Moonlight
Hours later, Violet awoke in her bed with a shout, thorns prickling beneath her skin like seeds about to sprout from soil.
Violet? Guy’s voice was still in her ear, his shock evident as he struggled for breath.
Be good, Karina the Tempest had said. The memory of that day mixed with others.
Go to Silbourne. Take care of the problem.
A ship with purple sails and a woman at the helm whose face she couldn’t see.
Violet’s surprise at the amount of blood from his wound as Guy’s eyes found hers. Run, petal.
There was something in her hand, and she knew without looking what it would be—a long, thick thorn, sharp and deadly like a dagger, an instinctive defense against her ghosts. She crushed her fingers around it, allowing her magic to dissolve the weapon into dust.
Violet took a ragged breath and threw off her quilt, startling Peri, who croaked. Guy was a monster. He’d lied to her, treated her abominably. How was it possible that she still missed him anyway?
“Are you alright?”
She shrieked, panic flooding her all over again. She clutched a hand to her chest and looked around, finding Nathaniel Marsh leaning out of the window next to hers, his face bathed in moonlight.
He clutched his own window frame. “I didn’t mean to frighten you.
” His voice was hoarse with sleep, lower and raspier than it was by day, and he was—oh, three moons, he wasn’t wearing a shirt.
She’d thought knowing he had nice forearms was bad enough, but even as Violet squeaked and averted her eyes, she knew that the sight of his firm chest was far worse.
She’d never be able to get any work done ever again with him in the greenhouse.
She snuck another peek, regretting it immediately.
Had his shoulders always been so broad? The man needed a better tailor with the number of secrets he was keeping beneath his clothes.
Or perhaps that would be even worse for her concentration.

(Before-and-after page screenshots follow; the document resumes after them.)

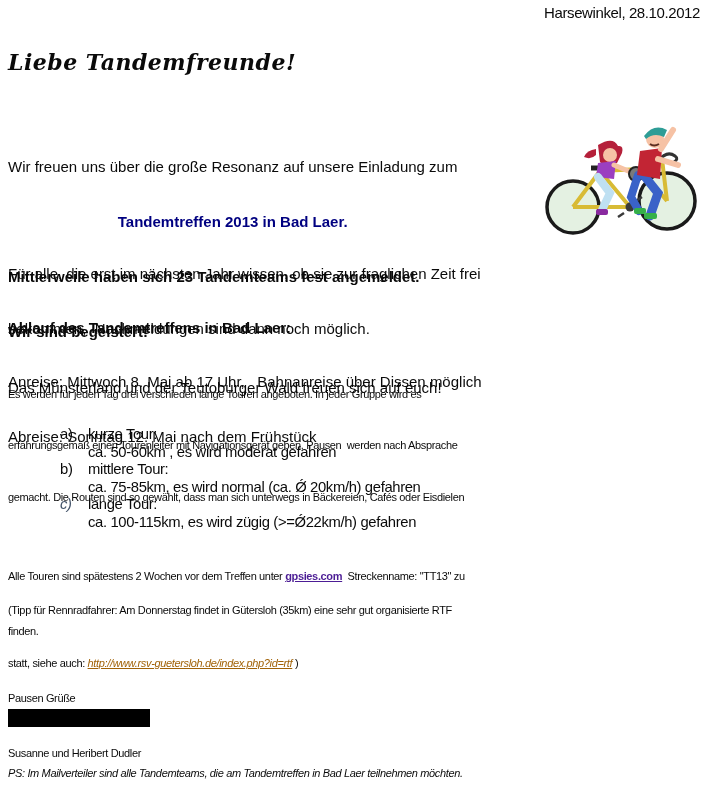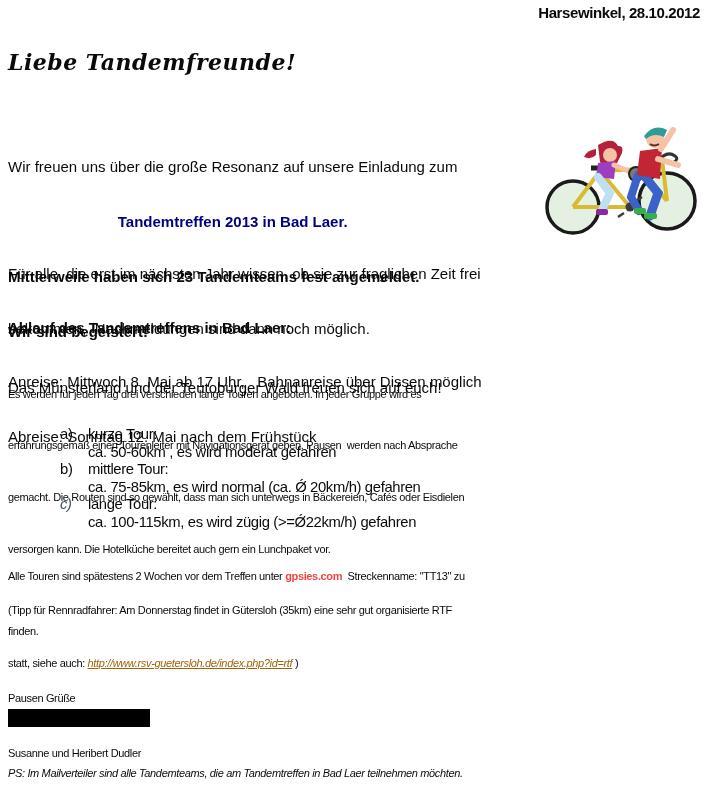"Harsewinkel, 28.10.2012" .date { font-weight: 700 -> 400 }
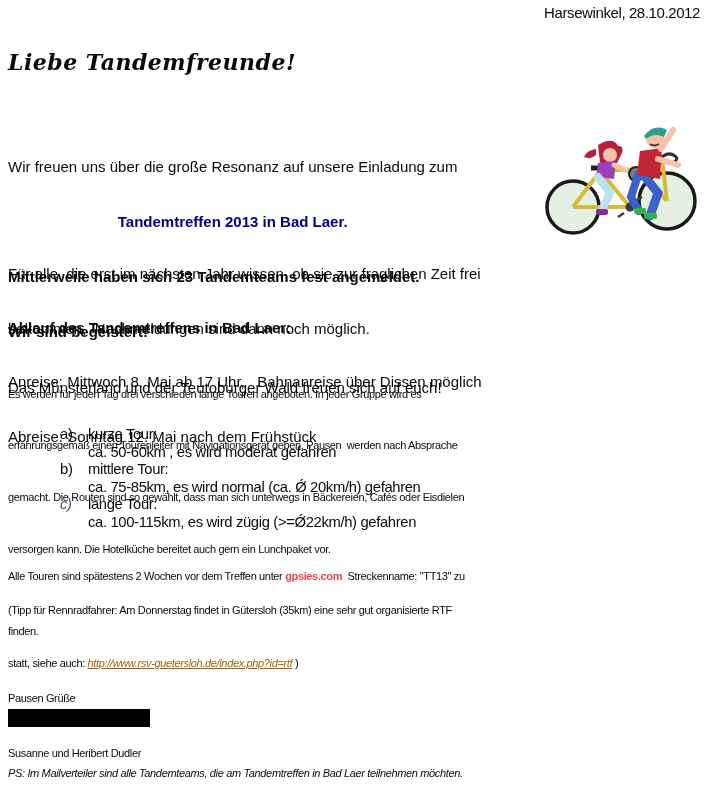"versorgen kann. Die Hotelküche bereitet" div { html: <div>versorgen kann. Die Hotelküche bereitet auch gern ein Lunchpaket vor.</div> -> none }
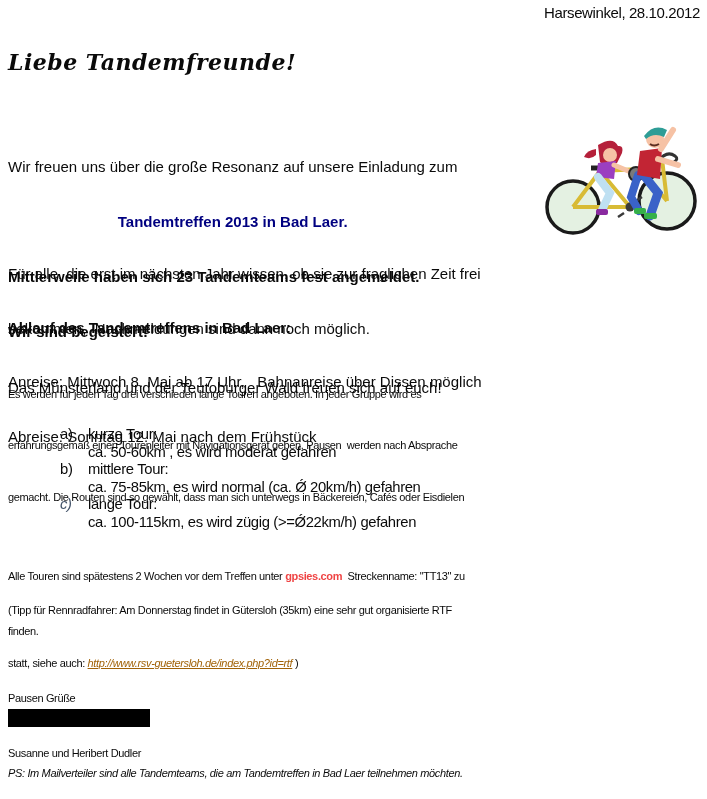"gpsies.com" .link-bold { color: #ef4444 -> #4c1d95; text-decoration: none -> underline }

Before her traitorous thoughts could tempt her with wondering just what else he—her landlord!—was hiding beneath his apparel, Nathaniel spoke again. “My bedroom shares a wall with yours…and I heard you cry out.”
The roil of Violet’s emotions turned all at once to embarrassment, settling heavy in the pit of her stomach.
She flushed bright pink and had to physically fight the urge to crawl back into her room and hide under the bed.
She knew she did more than cry out—sometimes she spoke in her sleep.
What if she said something about Guy? What if she revealed herself as the Thornwitch?
What if the image that had suddenly taken up residence in her mind—of him in bed at night, shirtless with that chest and those moons-cursed forearms, only mere inches of wall separating them—refused to vacate?
Gratifyingly, Nathaniel looked mortified as well. His gaze was fixed firmly somewhere just to the right of her as he waited as patiently for her answer as a naturally impatient man unexpectedly awoken from sleep was capable of being.
“I’ll try not to disturb you in the future,” Violet said, her mind already aflame with plans to switch her tiny parlor with her bedroom so she’d be farther from the offending shared wall.
“It’s no trouble,” replied Nathaniel, his eyes on hers. “I only wanted to make sure you were well.”
This stopped her.
“I’ll be fine, thank you,” she said softly.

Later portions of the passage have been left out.